Actually, I've mentioned my opinion of this "newspaper" — a hateful rag — before :-)

Having just...

... got the round tuit needed to open dear Mama's most recent batch of redirected snailmail, I'm amused (somewhat) to note that the tiny bit of annual pension she still collects from my late father's long-since-defunct company scheme has just been nudged upward to the point where it (very slightly) exceeds my starting annual salary at ICL back in February 1974. It wouldn't even pay for two weeks of her present care-home fees...

After the concentrated...

... but very enjoyable doses of Strauss (R), Schubert (F), Barber (S), Rachmaninov (SV) et al this afternoon, it's something of an audio relief to accept a recommendation from Jeff Bezos and download a copy of (lest you can't quite decipher the tiny vertical line of print down the right hand side) "Within the Realm of a Dying Sun":

Dead Can Dance MP3s

A title that can only remind me of the pre-Narnian Queen Jadis and her own, ancient realm. It's not, I admit, a Dead Can Dance album I've ever heard before. But the samples intrigued me. On with the show! And the kettle.

Riddle me this, all you...

... oh-so-clever Tablet PC makers, with your oh-so-clever touchscreens: how do you stop them getting smeared, particularly if you've just happened to eat an innocent little scrap of greasy junk food? (Not that I ever would, of course.) Clue: that little batch of microfibre cloths and the "Noodle Mitt" I picked up two months ago. Utterly brilliant!

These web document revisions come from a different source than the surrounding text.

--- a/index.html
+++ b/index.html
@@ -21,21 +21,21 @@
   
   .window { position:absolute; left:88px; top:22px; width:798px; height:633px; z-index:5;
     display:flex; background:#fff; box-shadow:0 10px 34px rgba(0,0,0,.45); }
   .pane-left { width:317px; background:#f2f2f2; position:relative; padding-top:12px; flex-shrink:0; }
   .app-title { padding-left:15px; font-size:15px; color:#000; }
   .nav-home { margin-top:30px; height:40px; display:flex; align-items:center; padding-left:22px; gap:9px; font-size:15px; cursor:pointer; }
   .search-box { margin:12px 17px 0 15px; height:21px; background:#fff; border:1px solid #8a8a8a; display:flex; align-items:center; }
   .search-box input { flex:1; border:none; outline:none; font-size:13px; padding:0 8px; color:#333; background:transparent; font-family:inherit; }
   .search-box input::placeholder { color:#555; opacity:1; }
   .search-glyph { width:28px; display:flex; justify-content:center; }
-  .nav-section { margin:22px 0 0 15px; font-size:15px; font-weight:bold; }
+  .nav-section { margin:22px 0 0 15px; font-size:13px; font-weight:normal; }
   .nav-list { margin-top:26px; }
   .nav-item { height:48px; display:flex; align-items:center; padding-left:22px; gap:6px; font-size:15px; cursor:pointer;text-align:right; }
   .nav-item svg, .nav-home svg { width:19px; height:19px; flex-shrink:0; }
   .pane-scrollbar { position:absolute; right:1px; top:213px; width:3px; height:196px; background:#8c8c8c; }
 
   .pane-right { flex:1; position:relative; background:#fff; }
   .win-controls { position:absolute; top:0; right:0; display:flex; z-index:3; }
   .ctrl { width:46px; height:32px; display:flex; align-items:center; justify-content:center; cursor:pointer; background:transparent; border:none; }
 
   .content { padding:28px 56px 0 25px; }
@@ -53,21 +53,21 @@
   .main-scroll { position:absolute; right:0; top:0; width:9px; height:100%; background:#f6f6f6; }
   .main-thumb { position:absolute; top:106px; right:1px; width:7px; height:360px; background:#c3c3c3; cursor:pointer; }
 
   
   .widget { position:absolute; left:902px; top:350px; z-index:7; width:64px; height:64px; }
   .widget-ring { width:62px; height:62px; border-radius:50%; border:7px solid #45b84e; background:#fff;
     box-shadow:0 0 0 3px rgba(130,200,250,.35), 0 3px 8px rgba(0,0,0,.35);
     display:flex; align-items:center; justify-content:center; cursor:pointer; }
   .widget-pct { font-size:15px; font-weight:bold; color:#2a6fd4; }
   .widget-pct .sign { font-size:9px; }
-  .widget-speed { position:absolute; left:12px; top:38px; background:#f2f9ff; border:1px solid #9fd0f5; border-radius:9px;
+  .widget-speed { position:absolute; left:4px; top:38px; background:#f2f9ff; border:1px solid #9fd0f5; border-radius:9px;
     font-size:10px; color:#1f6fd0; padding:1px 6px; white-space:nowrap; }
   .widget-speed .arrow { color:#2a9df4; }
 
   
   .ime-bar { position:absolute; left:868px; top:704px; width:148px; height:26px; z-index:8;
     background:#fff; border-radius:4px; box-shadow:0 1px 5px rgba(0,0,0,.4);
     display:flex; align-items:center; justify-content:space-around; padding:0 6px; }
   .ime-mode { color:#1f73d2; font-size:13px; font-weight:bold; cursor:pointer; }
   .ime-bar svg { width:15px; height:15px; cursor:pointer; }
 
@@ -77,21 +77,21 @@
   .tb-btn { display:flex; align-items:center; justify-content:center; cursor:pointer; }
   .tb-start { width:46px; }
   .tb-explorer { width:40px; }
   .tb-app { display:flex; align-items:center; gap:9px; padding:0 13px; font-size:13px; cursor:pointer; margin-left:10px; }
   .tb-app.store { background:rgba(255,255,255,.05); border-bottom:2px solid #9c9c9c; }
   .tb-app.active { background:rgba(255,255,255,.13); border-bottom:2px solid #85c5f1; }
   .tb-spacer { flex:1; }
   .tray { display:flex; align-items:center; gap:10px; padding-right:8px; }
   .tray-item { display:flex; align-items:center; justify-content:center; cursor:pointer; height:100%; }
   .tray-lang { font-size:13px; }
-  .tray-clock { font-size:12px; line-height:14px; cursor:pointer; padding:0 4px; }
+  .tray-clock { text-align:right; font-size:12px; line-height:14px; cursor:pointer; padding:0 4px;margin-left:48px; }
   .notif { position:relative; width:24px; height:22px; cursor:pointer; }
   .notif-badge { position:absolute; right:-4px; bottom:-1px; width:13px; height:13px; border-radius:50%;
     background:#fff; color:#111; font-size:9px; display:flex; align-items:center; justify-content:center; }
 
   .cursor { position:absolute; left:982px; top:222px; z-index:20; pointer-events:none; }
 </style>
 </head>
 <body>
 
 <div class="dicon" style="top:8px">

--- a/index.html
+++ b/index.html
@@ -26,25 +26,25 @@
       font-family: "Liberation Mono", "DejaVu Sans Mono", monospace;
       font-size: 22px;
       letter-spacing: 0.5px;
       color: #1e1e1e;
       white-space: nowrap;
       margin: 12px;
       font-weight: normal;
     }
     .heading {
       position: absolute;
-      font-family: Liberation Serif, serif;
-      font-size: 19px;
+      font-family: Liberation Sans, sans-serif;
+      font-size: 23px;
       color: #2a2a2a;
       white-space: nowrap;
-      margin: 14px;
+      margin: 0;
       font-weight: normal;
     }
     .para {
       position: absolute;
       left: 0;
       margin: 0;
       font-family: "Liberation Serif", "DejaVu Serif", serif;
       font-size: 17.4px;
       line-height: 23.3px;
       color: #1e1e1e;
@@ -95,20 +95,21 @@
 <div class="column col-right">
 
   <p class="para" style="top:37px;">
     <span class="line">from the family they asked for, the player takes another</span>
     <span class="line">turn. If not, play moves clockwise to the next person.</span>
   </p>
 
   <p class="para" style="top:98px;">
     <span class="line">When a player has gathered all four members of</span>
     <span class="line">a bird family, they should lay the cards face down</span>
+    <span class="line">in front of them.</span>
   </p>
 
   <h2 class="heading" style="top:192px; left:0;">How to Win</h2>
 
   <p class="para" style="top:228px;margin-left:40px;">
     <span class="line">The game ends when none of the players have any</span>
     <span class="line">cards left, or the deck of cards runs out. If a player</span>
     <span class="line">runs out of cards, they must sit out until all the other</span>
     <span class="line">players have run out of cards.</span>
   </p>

Riddle me this, too. Schubert wrote over one thousand pieces of music before he died, aged 31, from the horrors of then-untreatable syphilis. I'm twice his age, and have never written a note. Thoughts prompted by listening to that Eric Dolphy album "Out to Lunch". It was recorded in 1964, just a couple of months before Dolphy died in Berlin (after lapsing into a diabetic coma that went unrecognised) aged just 36.

The recent death...

... of a very popular, and extremely successful, author prompts this reminder of one reason to continue to avoid his books:

'The last chance to stop the operation had passed by. The die was now cast, if not yet thrown.'
Tom Clancy in Debt of Honor, 1994

Ansible #171


Incoherent word salad?

It seems US politicians can be just as inarticulate as our own home-grown variety. (Proof.)

  

Footnote

1  Was listening; as soon as they switched topic to the boosting of fashionable shoe sales by the TV show "Sex in the City" I gave up (as usual) and retreated to BBC Radio 3's endless sequences of tinkling notes. I'm obviously crotchety.